EXERCISE: Drop every picture, then repeat the records exactly.

== RECORD EXTRACTS ==

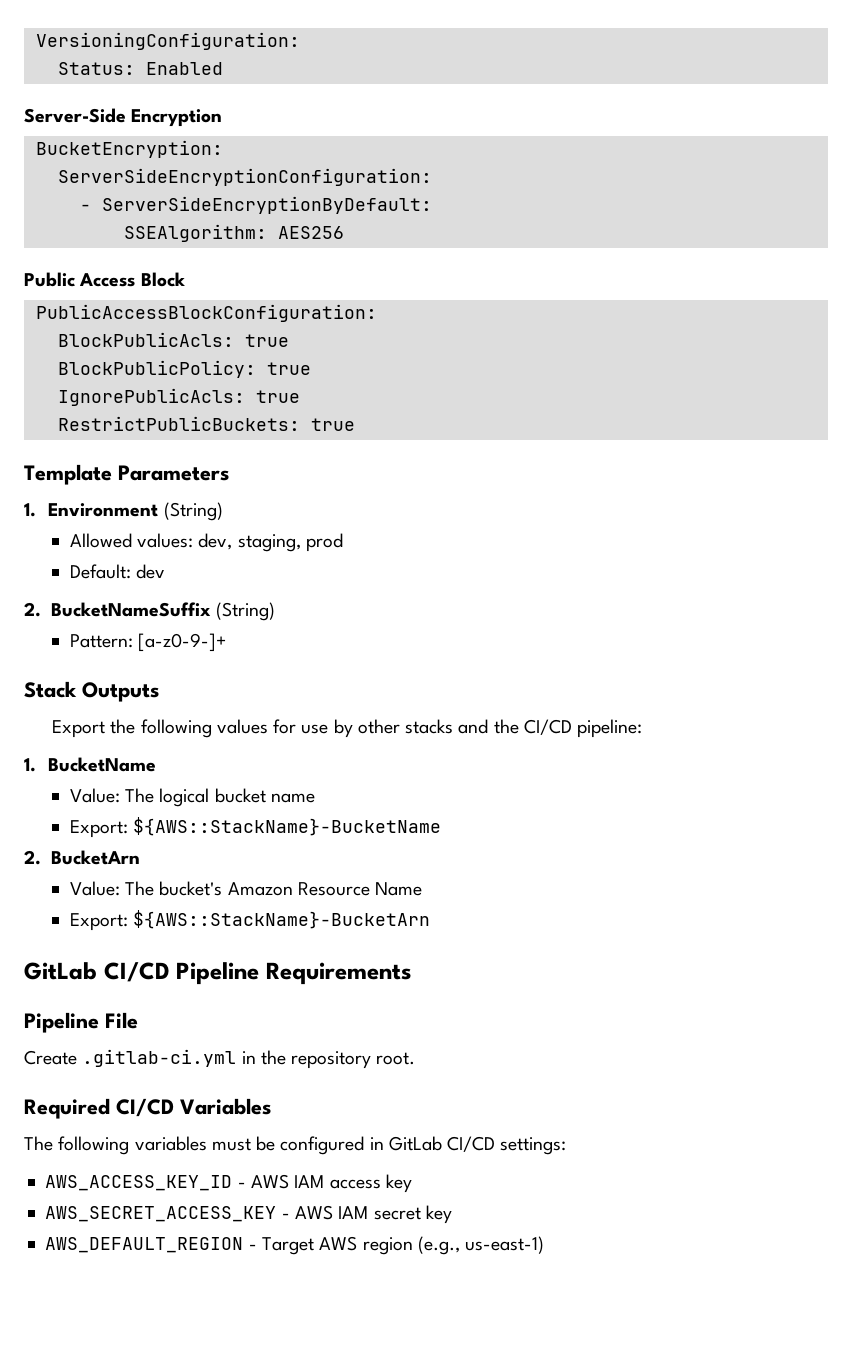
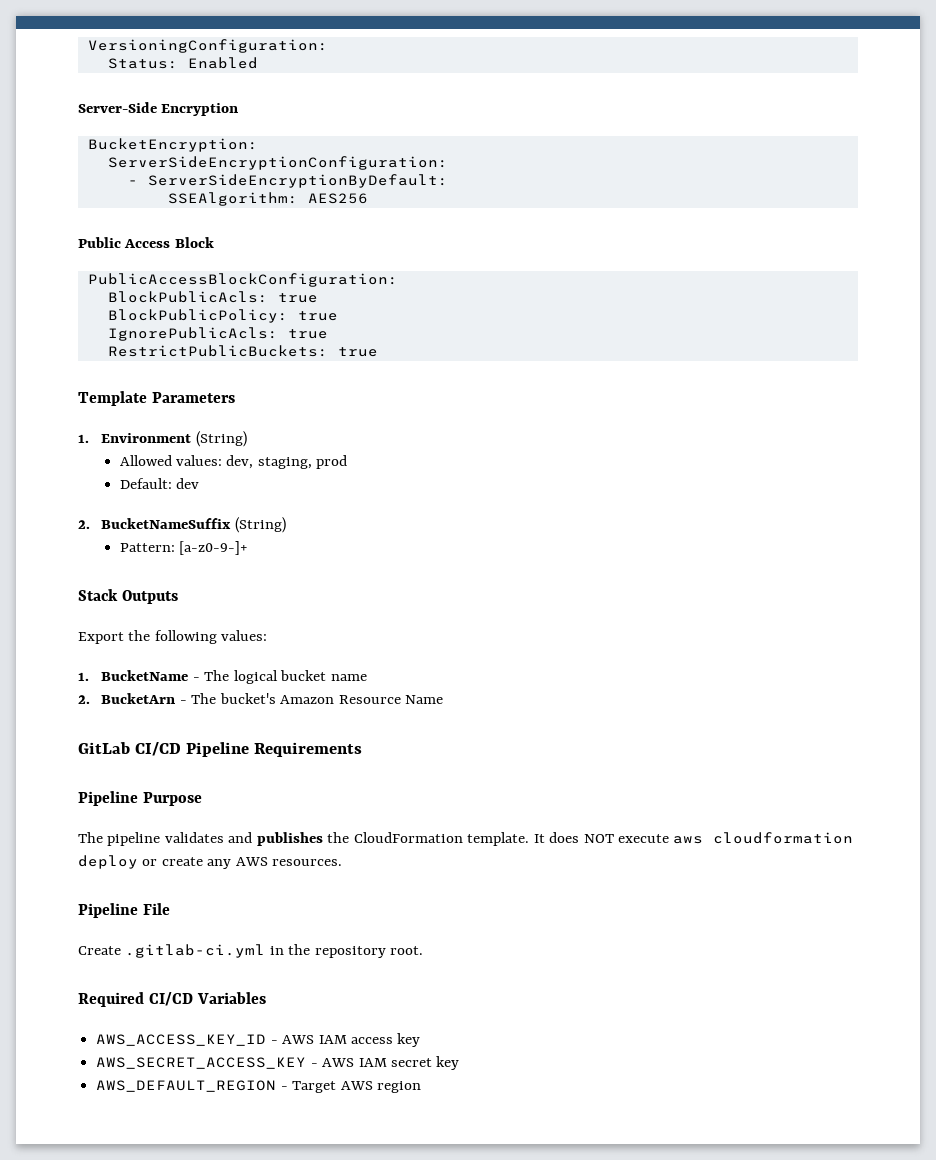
- Export the following values for use by other stacks and the CI/CD pipeline:
+ Export the following values:
- 1. BucketName
- Value: The logical bucket name
+ 1. BucketName - The logical bucket name
- Export: ${AWS::StackName}-BucketName
- 2. BucketArn
- Value: The bucket's Amazon Resource Name
+ 2. BucketArn - The bucket's Amazon Resource Name
- Export: ${AWS::StackName}-BucketArn
+ Pipeline Purpose
+ The pipeline validates and publishes the CloudFormation template. It does NOT execute aws cloudformation deploy or create any AWS resources.
- The following variables must be configured in GitLab CI/CD settings:
- AWS_DEFAULT_REGION - Target AWS region (e.g., us-east-1)
+ AWS_DEFAULT_REGION - Target AWS region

===

RESPONSE AREA:
- Export the following values for use by other stacks and the CI/CD pipeline:
+ Export the following values:
- 1. BucketName
- Value: The logical bucket name
+ 1. BucketName - The logical bucket name
- Export: ${AWS::StackName}-BucketName
- 2. BucketArn
- Value: The bucket's Amazon Resource Name
+ 2. BucketArn - The bucket's Amazon Resource Name
- Export: ${AWS::StackName}-BucketArn
+ Pipeline Purpose
+ The pipeline validates and publishes the CloudFormation template. It does NOT execute aws cloudformation deploy or create any AWS resources.
- The following variables must be configured in GitLab CI/CD settings:
- AWS_DEFAULT_REGION - Target AWS region (e.g., us-east-1)
+ AWS_DEFAULT_REGION - Target AWS region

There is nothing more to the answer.